(Items from a dataset)
::::::::

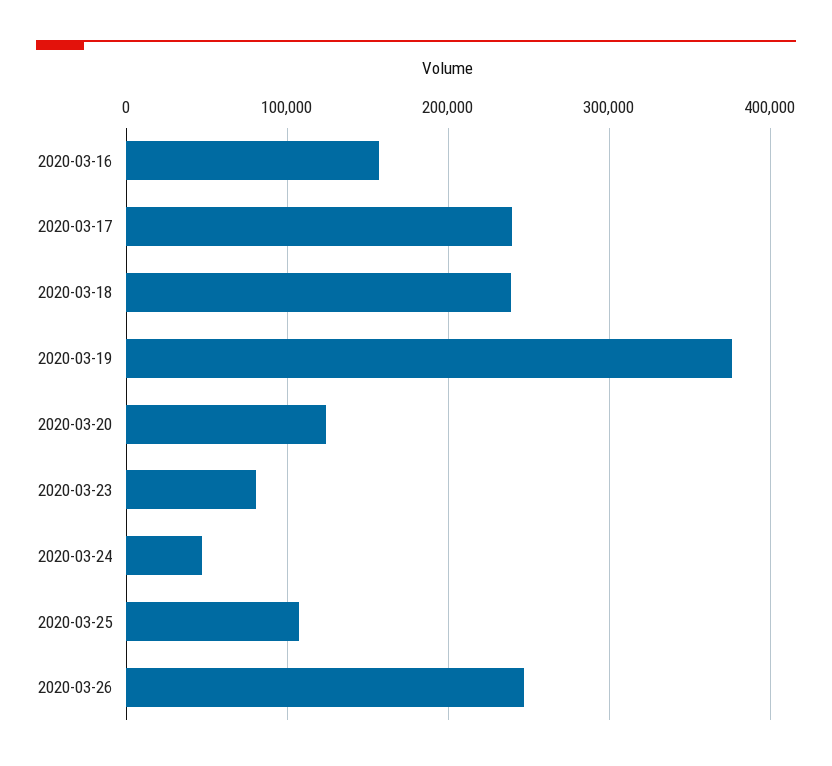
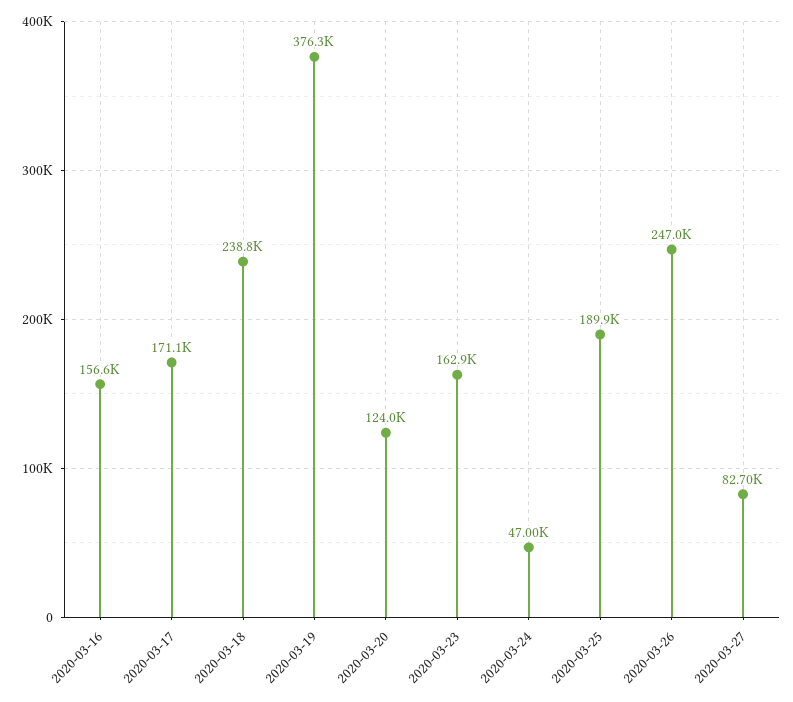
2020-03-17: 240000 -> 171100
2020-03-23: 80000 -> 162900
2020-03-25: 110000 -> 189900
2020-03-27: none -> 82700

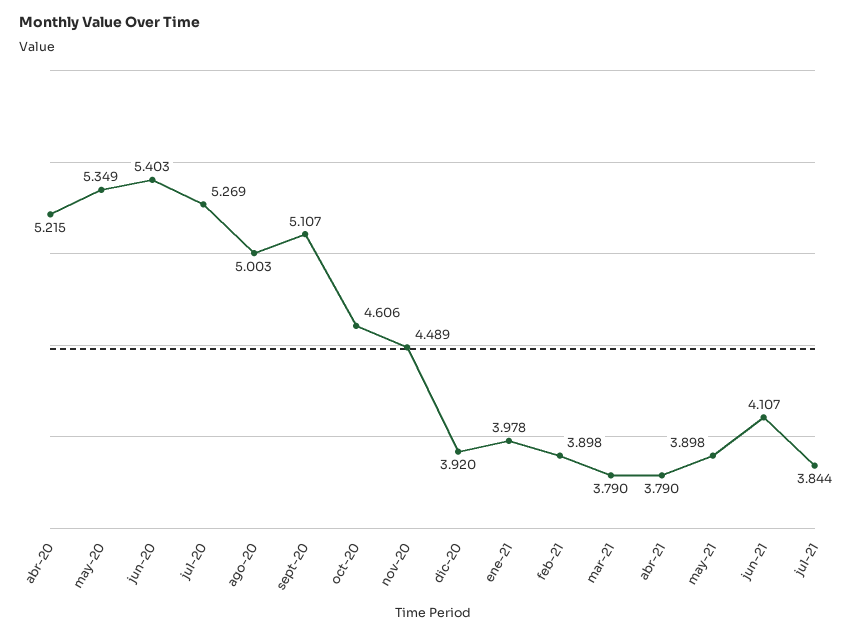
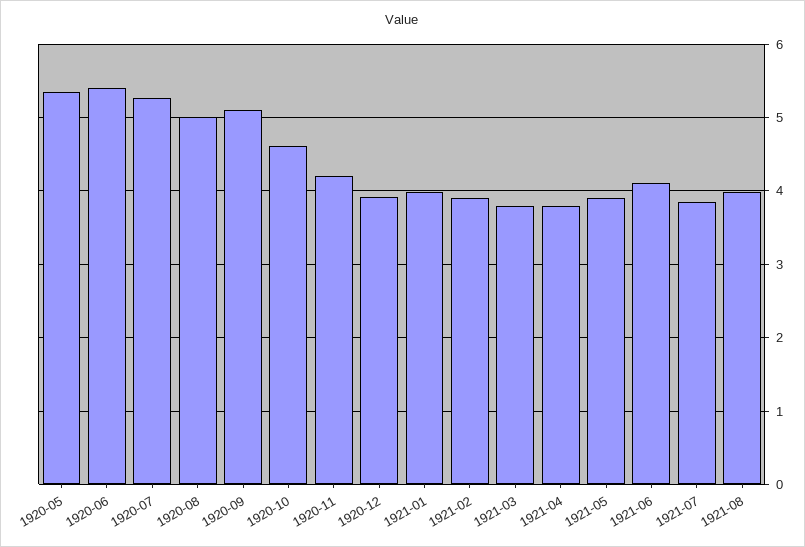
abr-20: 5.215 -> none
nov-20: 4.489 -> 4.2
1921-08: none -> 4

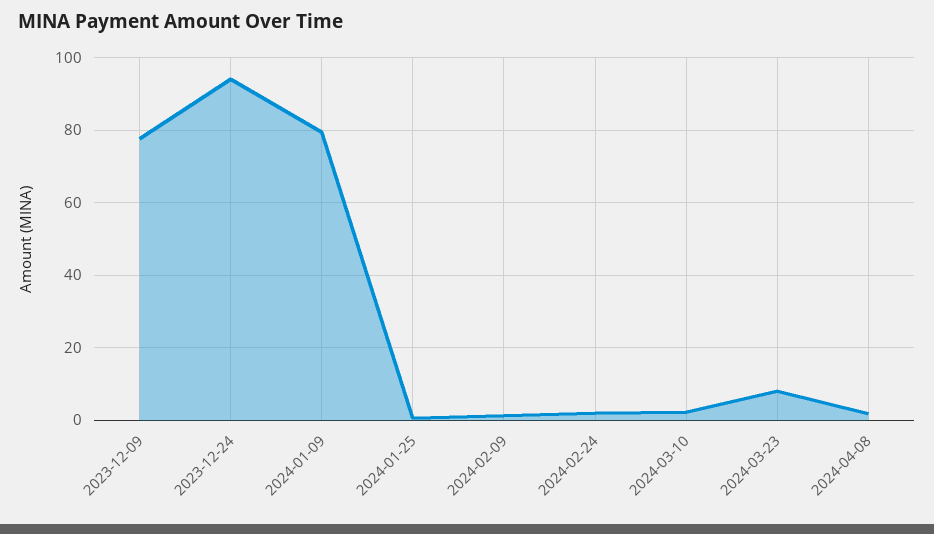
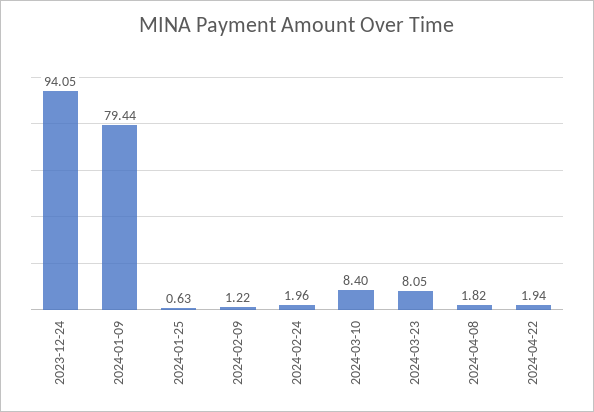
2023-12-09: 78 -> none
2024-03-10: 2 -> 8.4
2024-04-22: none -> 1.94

::::::::

GOAL OF THE EXERCISE: Please repeat the entries above exactly, leaving out any pictures.

EXERCISE OUTPUT:
2020-03-17: 240000 -> 171100
2020-03-23: 80000 -> 162900
2020-03-25: 110000 -> 189900
2020-03-27: none -> 82700

abr-20: 5.215 -> none
nov-20: 4.489 -> 4.2
1921-08: none -> 4

2023-12-09: 78 -> none
2024-03-10: 2 -> 8.4
2024-04-22: none -> 1.94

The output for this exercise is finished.